Both Colson Whitehead's celebrated novel, The Underground Railroad (2016), and the hybrid rap/space opera by the group clipping., Splendor & Misery (2016), present Afrofuturist neo-slave narratives. Both the novel and the album are obsessed with the relationship between enslaved persons and technological advancement. In each text, technological advancements (a railroad, a sentient spaceship) initially represents the financial and militarized empowerment of the enslaver; in each text, the technology is suborned by the enslaved and used to carry them to what they imagine is freedom.

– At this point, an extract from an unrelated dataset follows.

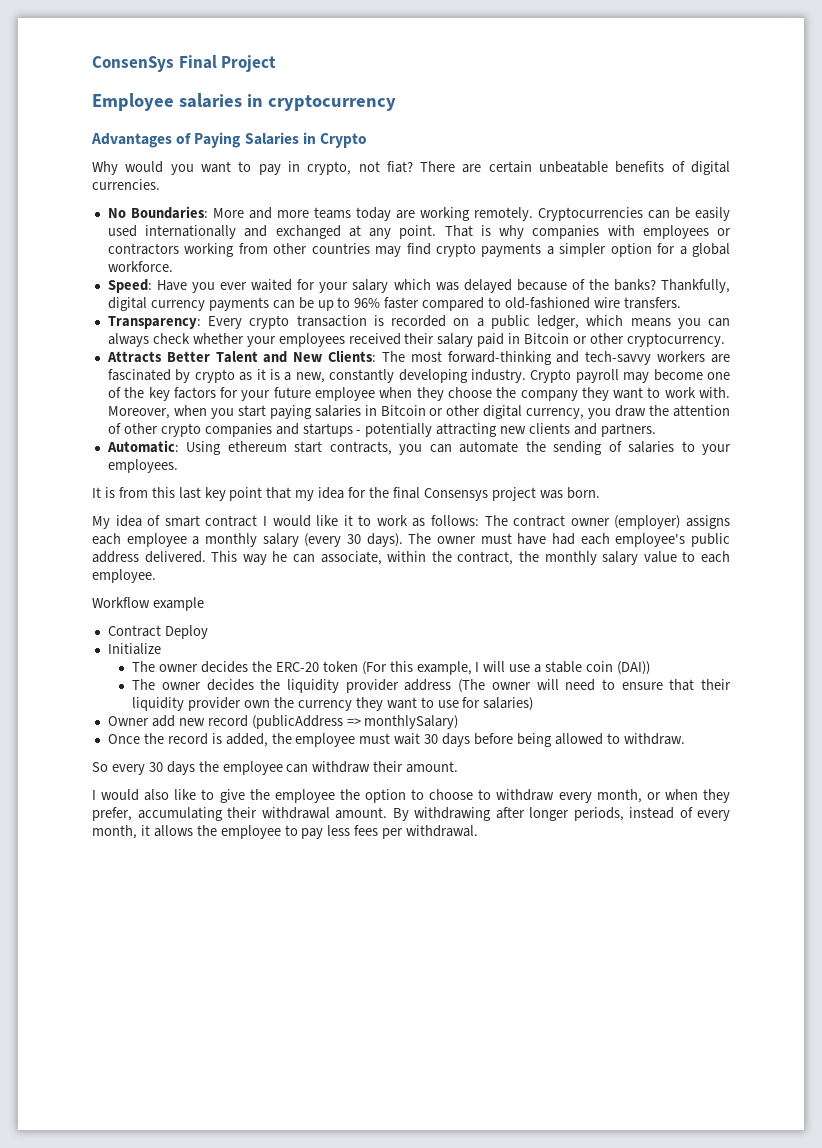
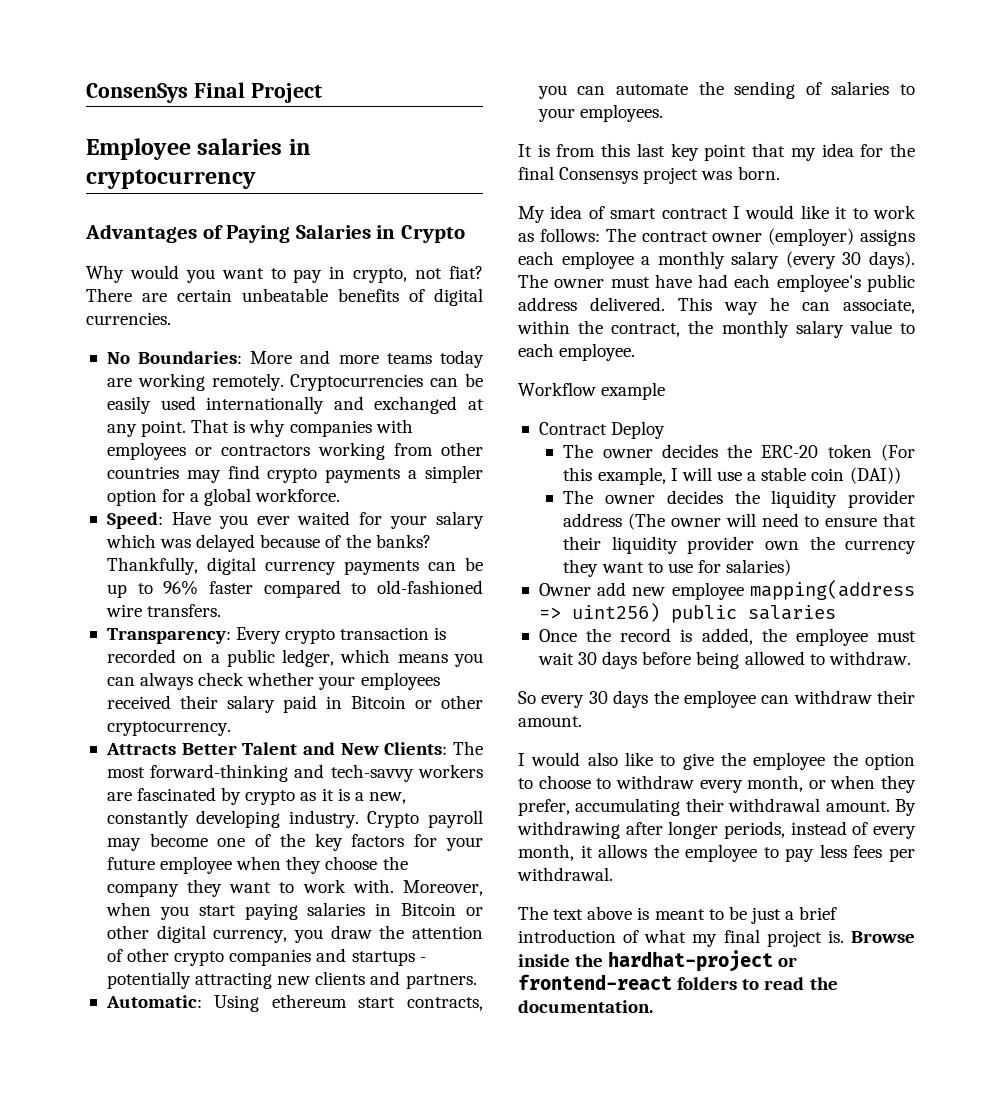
- Initialize
- Owner add new record (publicAddress => monthlySalary)
+ Owner add new employee mapping(address => uint256) public salaries
+ The text above is meant to be just a brief introduction of what my final project is. Browse inside the hardhat-project or frontend-react folders to read the documentation.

Whitehead, in an homage to Octavia Butler, literalizes the underground railroad in order to provide a vehicle for Cora, the novel's lone surviving escapee, to witness and reject other "advancements" in civilization (in particular, eugenicist gynecological medicine and anthropological museums) as she moves North and, eventually, hopes that she has "pushed beyond" America (305). In mastering the mechanical function of the railroad, Cora masters a kind of futurist promise of refashioning: "On one end there was who you were before you went underground, and on the other end a new person steps out into the light" (304). In Splendor & Misery, set in some presumed distant future and far in space, a sentient cargo ship narrates its growing attraction to the sole surviving "cargo" which has rebelled and overridden the shipping route. Daveed Diggs, the rapper in the group, explicitly acknowledges his debt to Octavia Butler, Samuel Delaney, and N.K. Jemison in conceiving this album; its textual and afrofuturist roots run deep. By the end of the album, the ship and the otherwise-unnamed Cargo #2331, much like Cora, decide to just keep moving away, hoping to find "a better place" somewhere in uncharted space.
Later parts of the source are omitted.